Jay Rosen got an answer out of Mother Jones’ Washington bureau chief, David Corn, as to why the magazine is asking the question “Is Barack Obama exaggerating when he compares his campaign to the great progressive moments in U.S. history?”
Corn points to a speech Obama gave earlier this year in which he conjured up visions of the American Revolution, Abolition, the Depression, World War II and other patriotic touchstones in order to drive home his campaign theme of “Yes we can.” MoJo has since added that in the form of a blog post from February unsubtly titled “Barack Obama’s Messiah Complex.”
I’m not going to reproduce the Obama speech excerpts here, because you can just follow the links. But I do want to consider Rosen’s three questions:
Which comes closest to your view?
1.) Sure enough, Obama in this except “compares his campaign to the great progressive moments in U.S. history” and Mother Jones caught him at it, puncturing the Obama hype. Good for them!
2.) No, Obama does not “claim that his campaign is comparable to the great progressive movements in U.S. history.” Not even close. Mother Jones is engaging in the kind of audacious hype it claims to be opposing. Bad move.
3.) It doesn’t matter whether Obama actually said anything like that because his supporters believe his campaign is a movement of transcendent historical importance, and that’s what Mother Jones really meant, it’s just that the editors phrased it badly, attributing to the candidate claims that have been made by others about him.

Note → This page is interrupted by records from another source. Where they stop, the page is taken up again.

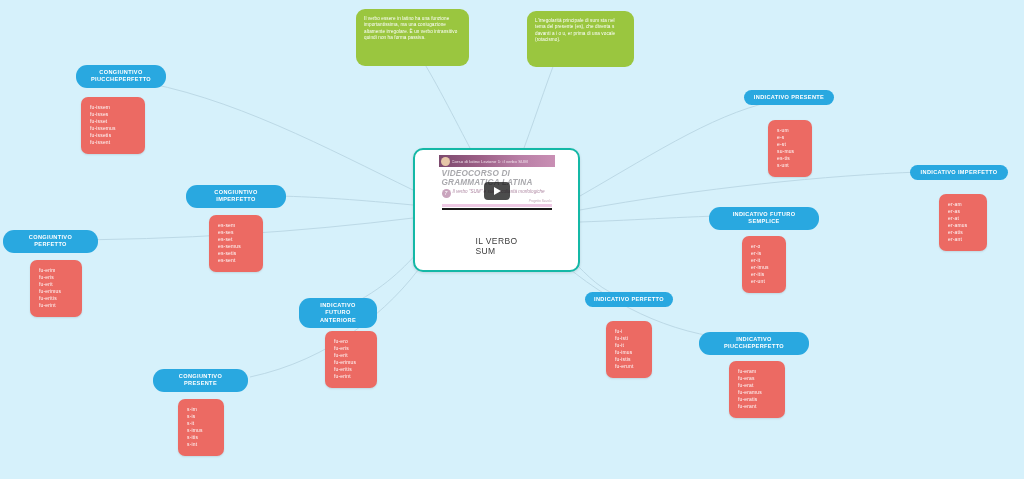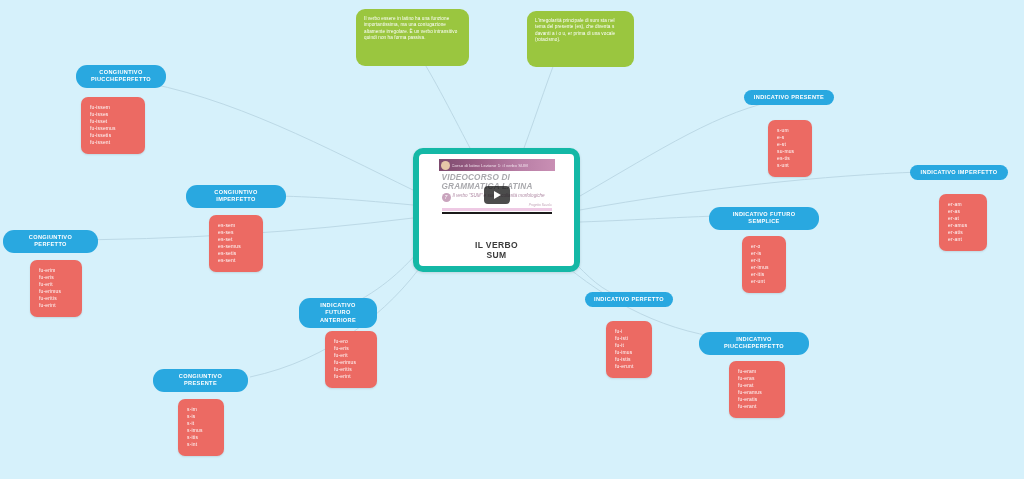--- a/index.html
+++ b/index.html
@@ -15,7 +15,7 @@
   
   .center-card{
     position:absolute;left:413px;top:148px;width:167px;height:124px;
-    background:#ffffff;border:6px solid #14b8a6;border-radius:10px;
+    background:#ffffff;border:2px solid #14b8a6;border-radius:10px;
     box-shadow:0 1px 3px rgba(0,0,0,.12);
     box-sizing:border-box;padding:5px 6px 4px 6px;
     display:flex;flex-direction:column;align-items:center;

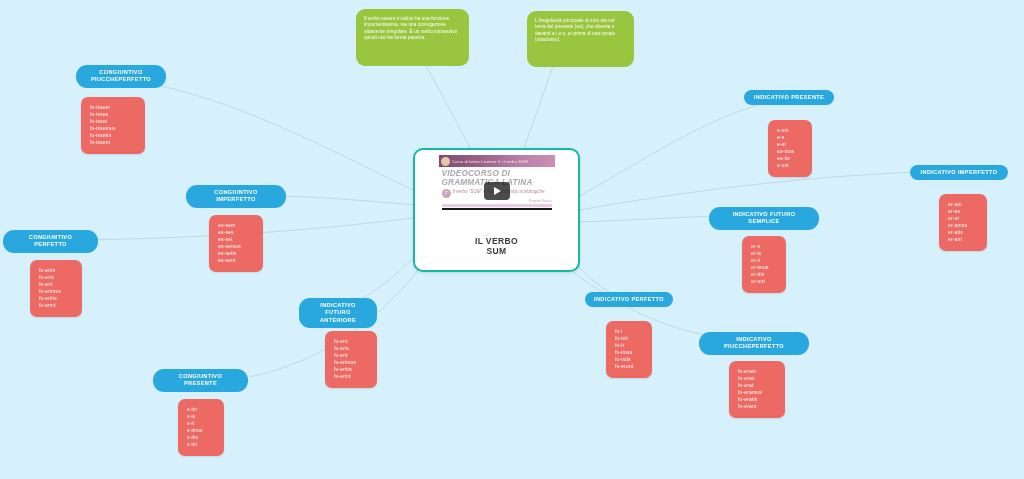--- a/index.html
+++ b/index.html
@@ -61,8 +61,8 @@
     margin-left:2px;
   }
   .center-caption{
-    margin-top:9px;text-align:center;font-size:8.5px;line-height:10px;
-    color:#3b3b3b;letter-spacing:.4px;font-weight:bold;
+    margin-top:9px;text-align:left;font-size:8.5px;line-height:10px;
+    color:#3b3b3b;letter-spacing:.4px;
   }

Jay thinks the correct answer is #2. Strictly on a factual, non-emotional basis, I agree. But it’s more complicated than that. I think the truth is #2 plus a strong dose of #3, along with at least a slight whiff of #1.
All politicians invoke great moments in American history, as Obama did. But Obama has gone farther by explicitly drawing parallels between his candidacy and those moments. It’s understandable — the election of an African-American as president would rank as a stunning achievement for our race-benighted culture. But it’s got nothing to do with Obama personally.
The thing is, I think Obama understands that, and I think David Corn and company understand it, too. So the question becomes why journalists would compress Obama’s argument into a shallow soundbite that makes it sounds like Obama thinks of himself as a combination of George Washington, Abraham Lincoln and Martin Luther King Jr.
It’s not so much that MoJo is completely wrong; it’s that the magazine is being reductionist and stupid. Why?
By the way, I know Corn and have a lot of respect for him. We spent part of the afternoon on Election Day 2004 at a Starbucks near Copley Square, picking out John Kerry’s cabinet for him. But to the extent that he agrees with this particular editorial decision, well, I think he’s wrong.